* Task objective: Quote precisely the final stretch of the listing: start at the line containing "[152,3,356,20] 9 maanden" and stop after the last line.

* Material for the task:
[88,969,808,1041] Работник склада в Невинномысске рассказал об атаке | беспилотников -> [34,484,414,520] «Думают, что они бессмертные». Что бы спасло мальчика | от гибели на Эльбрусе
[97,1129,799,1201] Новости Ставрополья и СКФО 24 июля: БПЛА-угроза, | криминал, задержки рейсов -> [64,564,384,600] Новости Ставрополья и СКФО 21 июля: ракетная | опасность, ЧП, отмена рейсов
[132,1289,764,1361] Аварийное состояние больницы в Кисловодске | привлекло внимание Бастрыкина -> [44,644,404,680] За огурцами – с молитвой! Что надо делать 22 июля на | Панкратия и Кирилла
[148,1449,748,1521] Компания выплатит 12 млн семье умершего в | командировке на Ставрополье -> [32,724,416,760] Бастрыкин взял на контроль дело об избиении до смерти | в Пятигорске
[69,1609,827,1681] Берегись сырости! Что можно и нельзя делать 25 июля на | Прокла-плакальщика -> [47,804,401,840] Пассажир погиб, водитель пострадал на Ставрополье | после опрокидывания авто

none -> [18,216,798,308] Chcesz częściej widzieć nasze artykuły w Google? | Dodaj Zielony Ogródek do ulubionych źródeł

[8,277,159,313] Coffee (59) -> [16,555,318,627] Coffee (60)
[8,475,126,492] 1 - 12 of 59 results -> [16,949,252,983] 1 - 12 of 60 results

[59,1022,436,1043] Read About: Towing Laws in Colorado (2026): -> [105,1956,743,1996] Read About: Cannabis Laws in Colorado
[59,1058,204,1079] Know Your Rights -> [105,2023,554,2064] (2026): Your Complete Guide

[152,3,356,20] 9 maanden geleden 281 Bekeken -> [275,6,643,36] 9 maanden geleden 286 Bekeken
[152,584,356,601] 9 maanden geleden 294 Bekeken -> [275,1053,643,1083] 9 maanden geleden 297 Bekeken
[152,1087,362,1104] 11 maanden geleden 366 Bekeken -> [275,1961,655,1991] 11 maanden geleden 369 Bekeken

* Solution to this exercise:
[152,3,356,20] 9 maanden geleden 281 Bekeken -> [275,6,643,36] 9 maanden geleden 286 Bekeken
[152,584,356,601] 9 maanden geleden 294 Bekeken -> [275,1053,643,1083] 9 maanden geleden 297 Bekeken
[152,1087,362,1104] 11 maanden geleden 366 Bekeken -> [275,1961,655,1991] 11 maanden geleden 369 Bekeken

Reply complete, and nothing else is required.